Abuja – Nigerian warplanes are carrying out air strikes against Boko Haram militant bases in northeast Borno state, a senior official says.

It is reportedly a government counter-attack against the group’s apparent drive to create an Islamist enclave.
The official said Nigeria’s military was battling Boko Haram fighters at Bama, 70km southeast of the Borno state capital Maiduguri.

Air strikes have been carried out “on all the Boko Haram bases”, the official said, adding this reflected President Goodluck Jonathan’s order for a “fully-fledged war” against the group which has waged a bloody insurgency since 2009.

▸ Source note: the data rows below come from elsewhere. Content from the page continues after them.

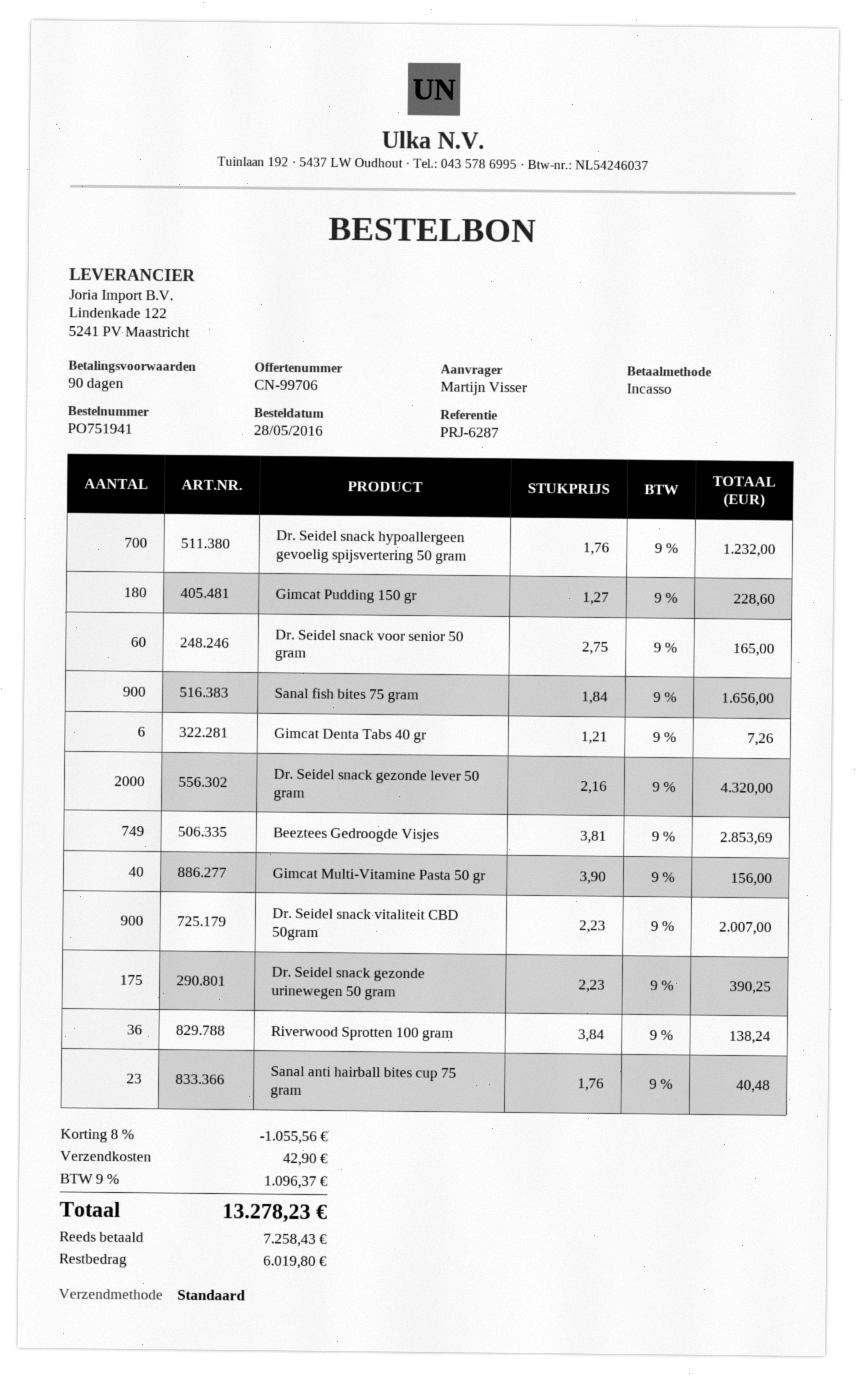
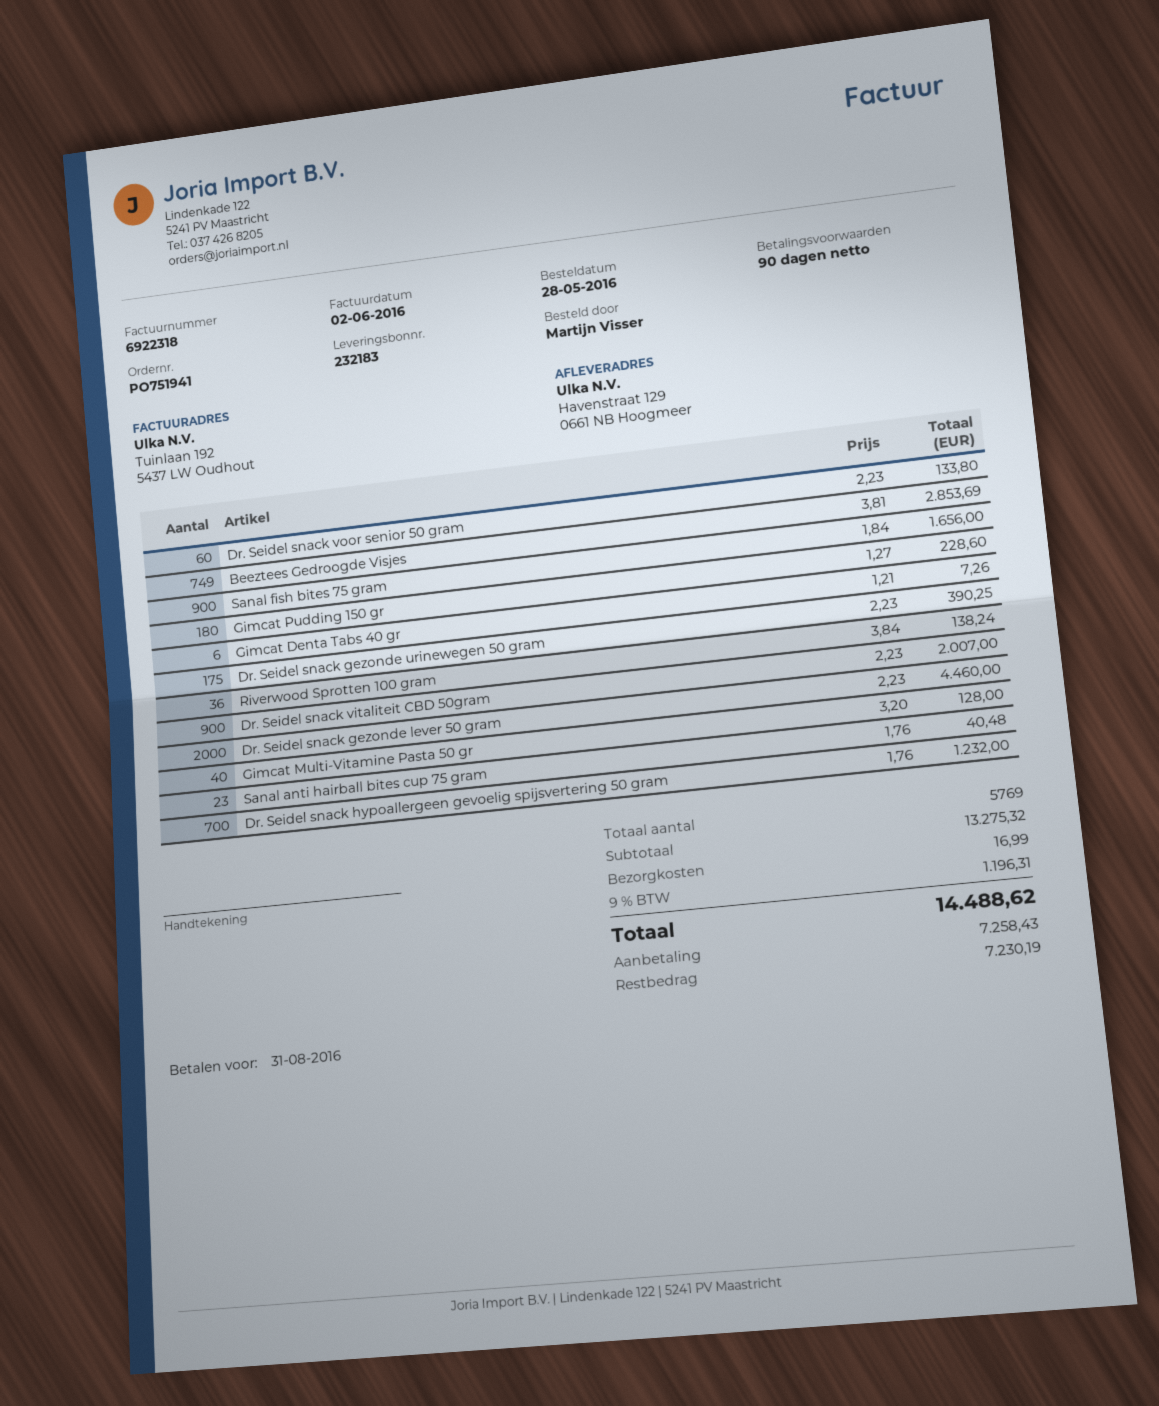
Dr. Seidel snack voor senior 50 gram: 60 x 2.75 = 165.00 -> 60 x 2.23 = 133.80
Dr. Seidel snack gezonde lever 50 gram: 2000 x 2.16 = 4320.00 -> 2000 x 2.23 = 4460.00
Gimcat Multi-Vitamine Pasta 50 gr: 40 x 3.90 = 156.00 -> 40 x 3.20 = 128.00
discount: 8% = 1055.56 -> none
shipping: 42.90 -> 16.99
tax: 9% = 1096.37 -> 9% = 1196.31
total: 13278.23 -> 14488.62
balance: 6019.80 -> 7230.19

Military officials have denied reports Bama had been overrun by heavily armed militants after they attacked it with captured military vehicles and pick-up trucks mounted with machine guns, all part of a growing Boko Haram arsenal.

The battle over Bama, and Boko Haram’s storming of towns and villages to the north, east and south of Maiduguri in recent weeks, has raised fears of an attack on the Borno state capital, prompting hundreds of civilians to flee.

Boko Haram, whose leader Abubakar Shekau last month declared a “Muslim territory” in the northeast after capturing the town of Gwoza on the Cameroon border, is believed to be trying to mimic the example of Islamic State (ISIS) in Syria and Iraq which announced the creation of a separate caliphate there.

Jonathan’s government, which faces an election in February, has come under sharpening public criticism for its apparent inability to check Boko Haram’s five-year insurgency, which has ravaged the poor northeast corner of Africa’s biggest economy.